Stored entries
%%
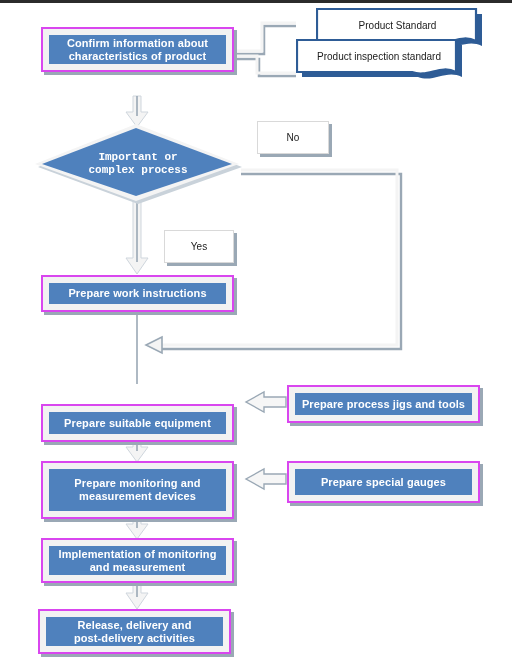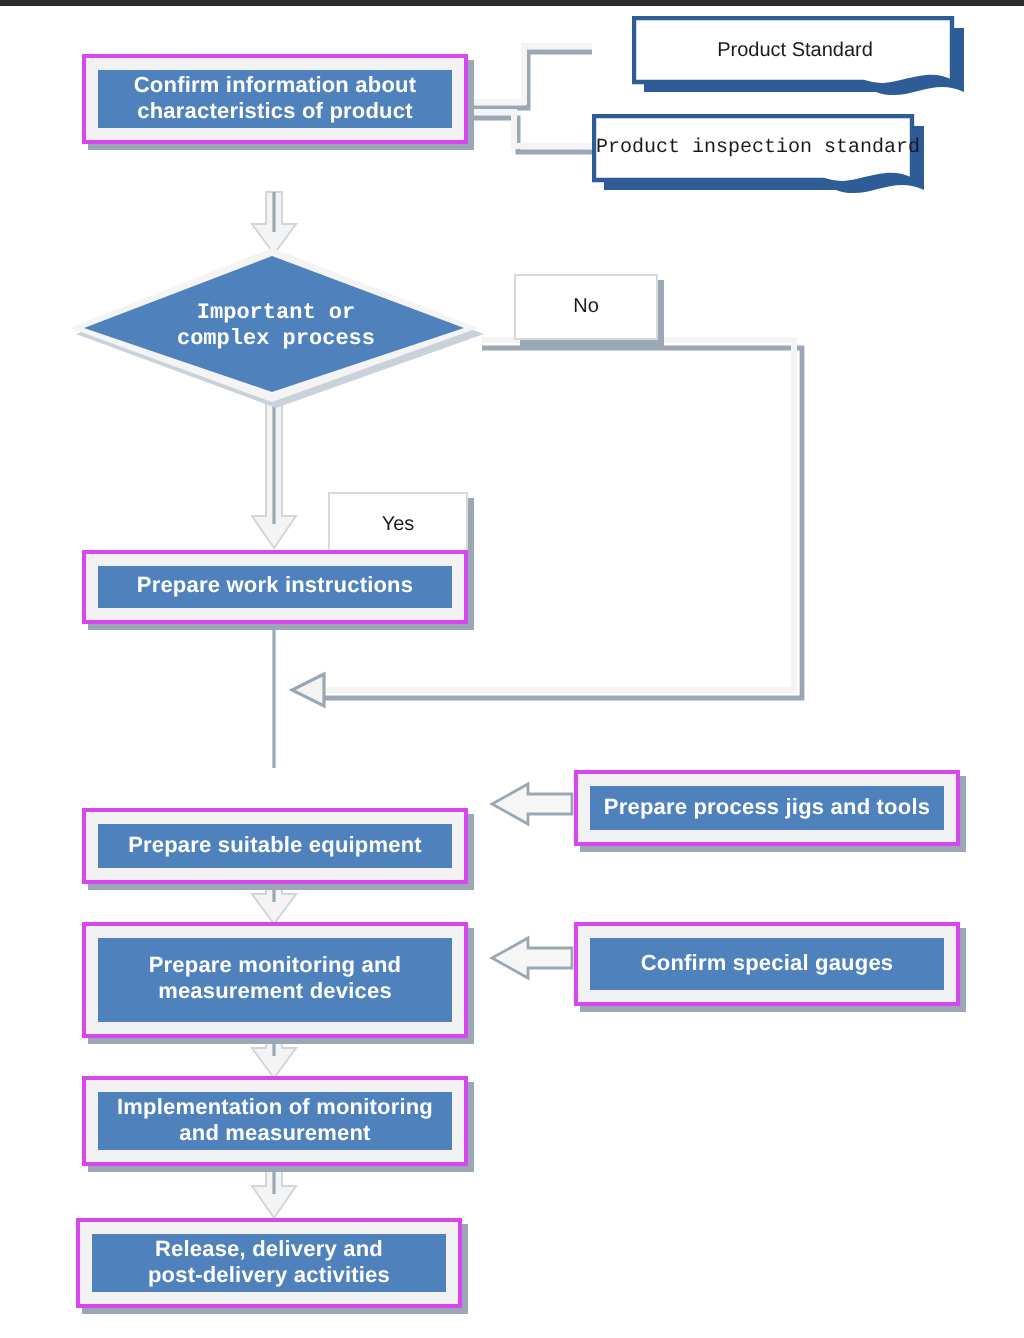--- a/index.html
+++ b/index.html
@@ -94,21 +94,20 @@
   
   .note {
     position: absolute;
     box-sizing: border-box;
     background: #ffffff;
     border: 1px solid #d9d9d9;
     box-shadow: 3px 3px 0 0 #9aa8b5;
     display: flex;
     align-items: center;
     justify-content: center;
-    margin-top: 16px;
   }
   .note span {
     font-size: 10px;
     color: #1a1a1a;
   }
 
   
   #connectors {
     position: absolute;
     left: 0; top: 0;
@@ -188,21 +187,21 @@
   <div class="doc-wrap" style="left:296px; top:8px; width:183px; height:42px;padding-left:20px;">
     <svg width="166" height="42" viewBox="0 0 166 42" xmlns="http://www.w3.org/2000/svg">
       <path d="M6,6 L166,6 L166,38 C150,30 138,44 122,38 L6,38 Z" fill="#2e5c96"></path>
       <path d="M1,1 L160,1 L160,33 C144,25 132,39 116,33 L1,33 Z" fill="#ffffff" stroke="#2e5c96" stroke-width="2.2"></path>
     </svg>
     <div class="doc-label">
       <span>Product Standard</span>
     </div>
   </div>
 
-  <div class="doc-wrap" style="left:296px; top:57px; width:166px; height:42px;font-family:Liberation Mono, monospace;">
+  <div class="doc-wrap" style="left:296px; top:39px; width:166px; height:42px;">
     <svg width="166" height="42" viewBox="0 0 166 42" xmlns="http://www.w3.org/2000/svg">
       <path d="M6,6 L166,6 L166,38 C150,30 138,44 122,38 L6,38 Z" fill="#2e5c96"></path>
       <path d="M1,1 L160,1 L160,33 C144,25 132,39 116,33 L1,33 Z" fill="#ffffff" stroke="#2e5c96" stroke-width="2.2"></path>
     </svg>
     <div class="doc-label">
       <span>Product inspection standard</span>
     </div>
   </div>
 
   <div class="diamond-wrap" style="left:31px; top:124px; width:214px; height:80px;font-family:Liberation Mono, monospace;">
@@ -245,21 +244,21 @@
 
   <div class="proc-wrap" style="left:41px; top:461px; width:193px; height:58px;">
     <div class="proc-fill">
       <span class="proc-text">Prepare monitoring and
 measurement devices</span>
     </div>
   </div>
 
   <div class="proc-wrap" style="left:287px; top:461px; width:193px; height:42px;">
     <div class="proc-fill">
-      <span class="proc-text">Confirm special gauges</span>
+      <span class="proc-text">Prepare special gauges</span>
     </div>
   </div>
 
   <div class="proc-wrap" style="left:41px; top:538px; width:193px; height:45px;">
     <div class="proc-fill">
       <span class="proc-text">Implementation of monitoring
 and measurement</span>
     </div>
   </div>
 

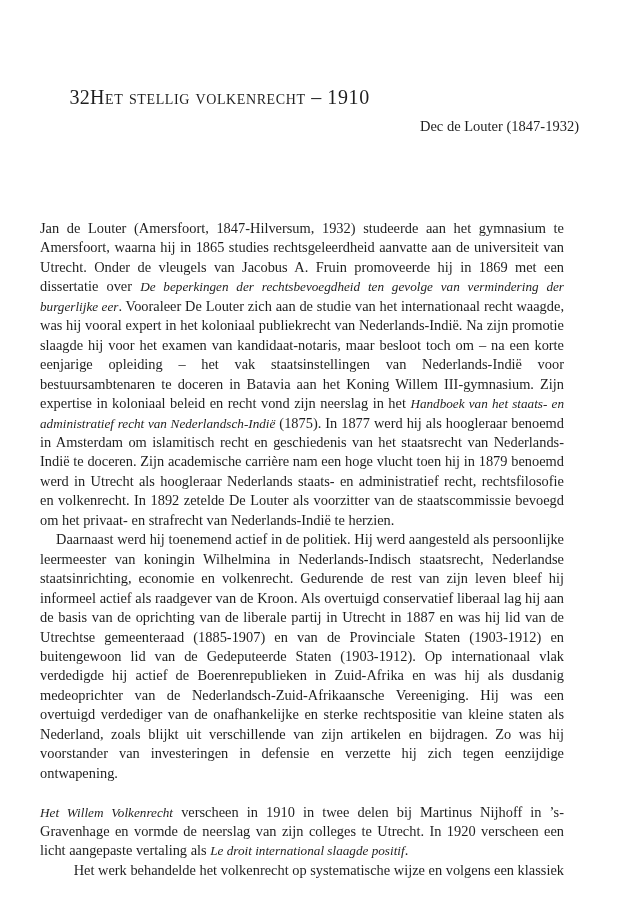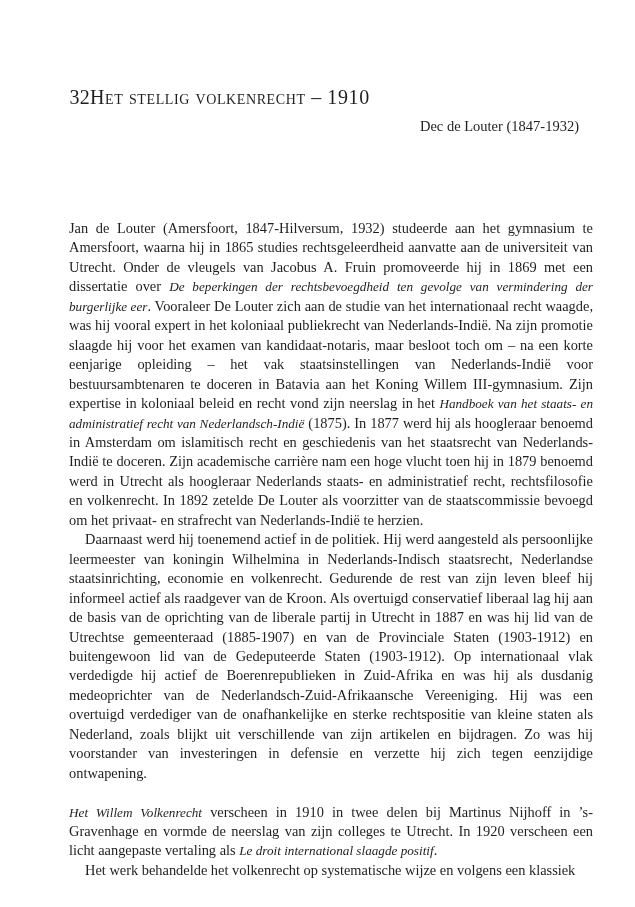--- a/index.html
+++ b/index.html
@@ -2,33 +2,33 @@
 <html><head>
 <meta charset="utf-8">
 <style>
   html, body { margin: 0; padding: 0; background: #ffffff; }
   body { width: 635px; height: 907px; position: relative; overflow: hidden;
          font-family: "Liberation Serif", "DejaVu Serif", serif; color: #1e1e1e; }
   .chapter-heading { position: absolute; left: 56px; top: 86px; font-size: 20px; letter-spacing: 0.2px; white-space: nowrap; text-align: right; }
   .chapter-num { display: inline-block; width: 34px; }
   .chapter-title { font-variant: small-caps; letter-spacing: 0.6px; }
   .author-line { position: absolute; right: 56px; top: 118px; font-size: 14.5px; white-space: nowrap; }
-  .body-text { position: absolute; left: 69px; top: 219px; width: 524px; font-size: 14.4px; line-height: 19.45px; }
+  .body-text { position: absolute; left: 40px; top: 219px; width: 524px; font-size: 14.4px; line-height: 19.45px; }
   .body-text p { margin: 0; text-align: justify; hyphens: manual; }
   .indent { text-indent: 16px; }
   .gap { height: 19.45px; }
   em { font-style: italic; font-size: 13.2px; }
 </style>
 </head>
 <body>
 
 <div class="chapter-heading">
   <span class="chapter-num">32</span><span class="chapter-title">Het stellig volkenrecht – 1910</span>
 </div>
 <div class="author-line">Dec de Louter (1847-1932)</div>
 
 <div class="body-text">
   <p><span>Jan de Louter (Amersfoort, 1847-Hilversum, 1932) studeerde aan het gymnasium te Amersfoort, waarna hij in 1865 studies rechtsgeleerdheid aanvatte aan de universiteit van Utrecht. Onder de vleugels van Jacobus A. Fruin promoveerde hij in 1869 met een dissertatie over </span><em>De beperkingen der rechtsbevoegdheid ten gevolge van vermindering der burgerlijke eer</em><span>. Vooraleer De Louter zich aan de studie van het internationaal recht waagde, was hij vooral expert in het koloniaal publiekrecht van Nederlands-Indië. Na zijn promotie slaagde hij voor het examen van kandidaat-notaris, maar besloot toch om – na een korte eenjarige opleiding – het vak staatsinstellingen van Nederlands-Indië voor bestuursambtenaren te doceren in Batavia aan het Koning Willem III-gymnasium. Zijn expertise in koloniaal beleid en recht vond zijn neerslag in het </span><em>Handboek van het staats- en administratief recht van Nederlandsch-Indië</em><span> (1875). In 1877 werd hij als hoogleraar benoemd in Amsterdam om islamitisch recht en geschiedenis van het staatsrecht van Nederlands-Indië te doceren. Zijn academische carrière nam een hoge vlucht toen hij in 1879 benoemd werd in Utrecht als hoogleraar Nederlands staats- en administratief recht, rechtsfilosofie en volkenrecht. In 1892 zetelde De Louter als voorzitter van de staatscommissie bevoegd om het privaat- en strafrecht van Nederlands-Indië te herzien.</span></p>
   <p class="indent"><span>Daarnaast werd hij toenemend actief in de politiek. Hij werd aangesteld als persoonlijke leermeester van koningin Wilhelmina in Nederlands-Indisch staatsrecht, Nederlandse staatsinrichting, economie en volkenrecht. Gedurende de rest van zijn leven bleef hij informeel actief als raadgever van de Kroon. Als overtuigd conservatief liberaal lag hij aan de basis van de oprichting van de liberale partij in Utrecht in 1887 en was hij lid van de Utrechtse gemeenteraad (1885-1907) en van de Provinciale Staten (1903-1912) en buitengewoon lid van de Gedeputeerde Staten (1903-1912). Op internationaal vlak verdedigde hij actief de Boerenrepublieken in Zuid-Afrika en was hij als dusdanig medeoprichter van de Nederlandsch-Zuid-Afrikaansche Vereeniging. Hij was een overtuigd verdediger van de onafhankelijke en sterke rechtspositie van kleine staten als Nederland, zoals blijkt uit verschillende van zijn artikelen en bijdragen. Zo was hij voorstander van investeringen in defensie en verzette hij zich tegen eenzijdige ontwapening.</span></p>
   <div class="gap"></div>
   <p><em>Het Willem Volkenrecht</em><span> verscheen in 1910 in twee delen bij Martinus Nijhoff in ’s-Gravenhage en vormde de neerslag van zijn colleges te Utrecht. In 1920 verscheen een licht aangepaste vertaling als </span><em>Le droit international slaagde positif</em><span>.</span></p>
-  <p class="indent" style="text-align:left"><span>Het werk behandelde het volkenrecht op systematische wijze en volgens een klassiek</span></p>
+  <p class="indent" style="text-align:right"><span>Het werk behandelde het volkenrecht op systematische wijze en volgens een klassiek</span></p>
 </div>
 
 </body></html>

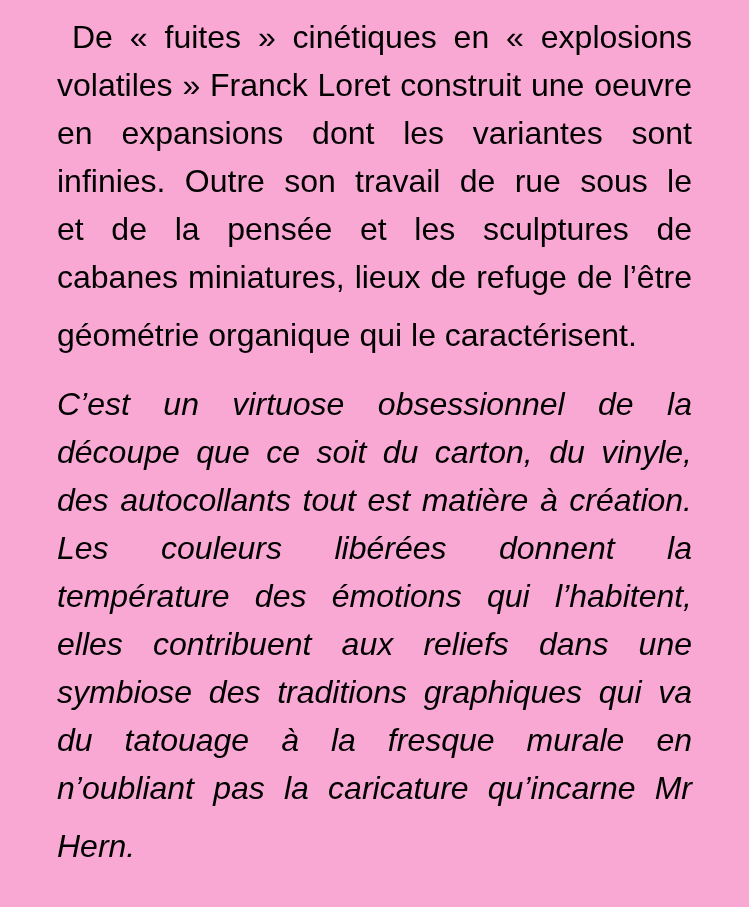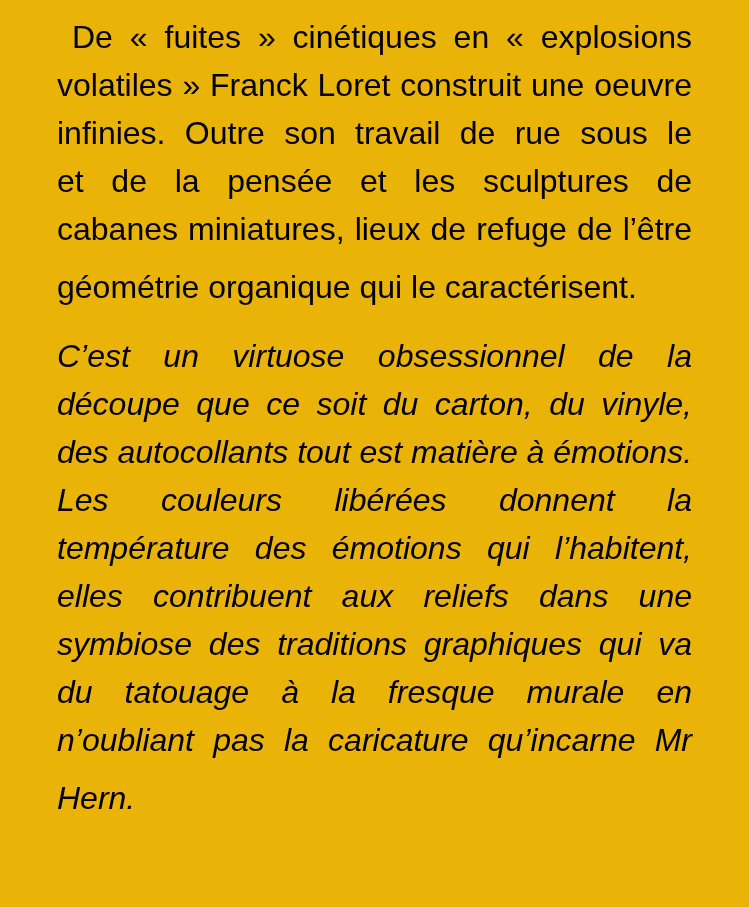--- a/index.html
+++ b/index.html
@@ -12,21 +12,21 @@
     height: 907px;
     overflow: hidden;
     font-family: "Liberation Sans", "DejaVu Sans", sans-serif;
     color: #000000;
   }
   .page {
     box-sizing: border-box;
     width: 749px;
     height: 907px;
     padding: 13px 57px 0 57px;
-    background: #eab308;
+    background: #f9a8d4;
   }
   .para {
     margin: 0;
     padding: 0;
   }
   .para + .para {
     margin-top: 21px;
     font-style: italic;
   }
   .line {
@@ -52,30 +52,31 @@
   }
 </style>
 </head>
 <body>
 
 <div class="page">
 
   <div class="para">
     <div class="line indent">De « fuites » cinétiques en « explosions</div>
     <div class="line">volatiles » Franck Loret construit une oeuvre</div>
+    <div class="line">en expansions dont les variantes sont</div>
     <div class="line">infinies. Outre son travail de rue sous le</div>
     <div class="line">et de la pensée et les sculptures de</div>
     <div class="line">cabanes miniatures, lieux de refuge de l’être</div>
     <div class="line last">géométrie organique qui le caractérisent.</div>
   </div>
 
   <div class="para">
     <div class="line">C’est un virtuose obsessionnel de la</div>
     <div class="line">découpe que ce soit du carton, du vinyle,</div>
-    <div class="line">des autocollants tout est matière à émotions.</div>
+    <div class="line">des autocollants tout est matière à création.</div>
     <div class="line">Les couleurs libérées donnent la</div>
     <div class="line">température des émotions qui l’habitent,</div>
     <div class="line">elles contribuent aux reliefs dans une</div>
     <div class="line">symbiose des traditions graphiques qui va</div>
     <div class="line">du tatouage à la fresque murale en</div>
     <div class="line">n’oubliant pas la caricature qu’incarne Mr</div>
     <div class="line last">Hern.</div>
   </div>
 
 </div>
%%
- INSTRUCTIONS FOR THE TASK:
Check every line of the records above for the string "spacing". Copy those that hold it.

- FINISHED EXERCISE:
   .chapter-heading { position: absolute; left: 56px; top: 86px; font-size: 20px; letter-spacing: 0.2px; white-space: nowrap; text-align: right; }
   .chapter-title { font-variant: small-caps; letter-spacing: 0.6px; }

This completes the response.